The rose diagram describes the distribution of swell sizes and swell direction, while the graph at the bottom shows the same thing but without direction information. Five colours illustrate increasing wave sizes. Blue shows the smallest swells, less that 0.5m (1.5 feet) high. These occurred only 49% of the time. Green and yellow show increasing swell sizes and red illustrates largest swells greater than >3m (>10ft). In each graph, the area of any colour is proportional to how frequently that size swell occurs.

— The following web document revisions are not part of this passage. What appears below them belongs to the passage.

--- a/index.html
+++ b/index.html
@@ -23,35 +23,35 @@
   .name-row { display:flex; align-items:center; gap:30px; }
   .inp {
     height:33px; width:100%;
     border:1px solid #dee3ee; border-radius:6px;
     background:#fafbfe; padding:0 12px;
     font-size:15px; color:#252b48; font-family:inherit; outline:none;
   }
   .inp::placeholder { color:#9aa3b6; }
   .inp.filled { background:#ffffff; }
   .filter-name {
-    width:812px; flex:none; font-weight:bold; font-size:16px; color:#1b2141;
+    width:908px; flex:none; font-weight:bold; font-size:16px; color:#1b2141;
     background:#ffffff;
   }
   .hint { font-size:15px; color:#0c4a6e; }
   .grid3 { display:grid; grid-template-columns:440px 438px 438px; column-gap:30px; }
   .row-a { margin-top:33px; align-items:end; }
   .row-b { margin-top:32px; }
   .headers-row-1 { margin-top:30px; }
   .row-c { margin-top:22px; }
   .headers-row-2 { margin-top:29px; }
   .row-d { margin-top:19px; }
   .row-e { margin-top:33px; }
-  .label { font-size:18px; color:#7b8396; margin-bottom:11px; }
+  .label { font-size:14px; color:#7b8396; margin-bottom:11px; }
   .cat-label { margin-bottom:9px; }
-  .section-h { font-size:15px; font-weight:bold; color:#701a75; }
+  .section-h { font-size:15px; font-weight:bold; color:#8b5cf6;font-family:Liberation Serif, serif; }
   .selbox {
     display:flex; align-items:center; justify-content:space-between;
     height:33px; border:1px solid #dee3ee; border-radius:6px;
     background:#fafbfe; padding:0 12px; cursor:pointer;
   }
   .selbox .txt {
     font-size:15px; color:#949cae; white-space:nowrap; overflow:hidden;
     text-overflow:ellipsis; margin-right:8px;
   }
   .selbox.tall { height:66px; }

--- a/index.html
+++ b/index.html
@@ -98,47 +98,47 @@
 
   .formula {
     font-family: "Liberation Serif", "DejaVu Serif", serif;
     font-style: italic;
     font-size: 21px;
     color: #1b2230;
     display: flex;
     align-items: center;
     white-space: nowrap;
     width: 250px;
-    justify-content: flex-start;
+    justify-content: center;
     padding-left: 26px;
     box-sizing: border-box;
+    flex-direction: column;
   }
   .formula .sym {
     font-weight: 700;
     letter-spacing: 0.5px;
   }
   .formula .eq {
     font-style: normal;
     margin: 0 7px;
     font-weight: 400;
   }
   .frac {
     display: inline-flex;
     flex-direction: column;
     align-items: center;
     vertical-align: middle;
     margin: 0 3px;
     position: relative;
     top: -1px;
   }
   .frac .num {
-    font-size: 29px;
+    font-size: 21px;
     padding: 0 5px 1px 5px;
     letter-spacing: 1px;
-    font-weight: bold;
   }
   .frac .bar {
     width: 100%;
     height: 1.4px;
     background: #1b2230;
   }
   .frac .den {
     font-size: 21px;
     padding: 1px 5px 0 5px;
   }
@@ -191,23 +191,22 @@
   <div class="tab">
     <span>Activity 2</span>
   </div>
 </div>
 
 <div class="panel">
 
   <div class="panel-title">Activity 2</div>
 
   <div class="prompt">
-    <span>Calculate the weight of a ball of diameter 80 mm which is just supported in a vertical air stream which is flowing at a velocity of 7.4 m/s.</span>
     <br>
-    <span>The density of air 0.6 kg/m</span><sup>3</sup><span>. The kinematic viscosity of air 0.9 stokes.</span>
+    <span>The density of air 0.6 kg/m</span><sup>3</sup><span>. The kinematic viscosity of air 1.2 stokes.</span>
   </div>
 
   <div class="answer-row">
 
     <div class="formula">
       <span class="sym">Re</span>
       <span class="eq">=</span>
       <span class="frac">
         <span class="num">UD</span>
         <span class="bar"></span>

The diagram suggests that the most common swell direction, shown by the longest spokes, was SSE, whereas the the most common wind blows from the E. Because the wave model grid is offshore, sometimes a strong offshore wind blows largest waves away from Crabbs Creek and away from the coast. We combine these with the no surf category of the bar chart. To simplify things we don't show these in the rose plot. Because wind determines whether or not waves are clean enough to surf at Crabbs Creek, you can view an alternative image that shows only the swells that were forecast to coincide with glassy or offshore wind conditions. In a typical southern hemisphere summer, swells large enough to cause surfable waves at Crabbs Creek run for about 51% of the time.

IMPORTANT: Beta version feature! Swell heights are open water values from NWW3. There is no attempt to model near-shore effects. Coastal wave heights will generally be less, especially if the break does not have unobstructed exposure to the open ocean.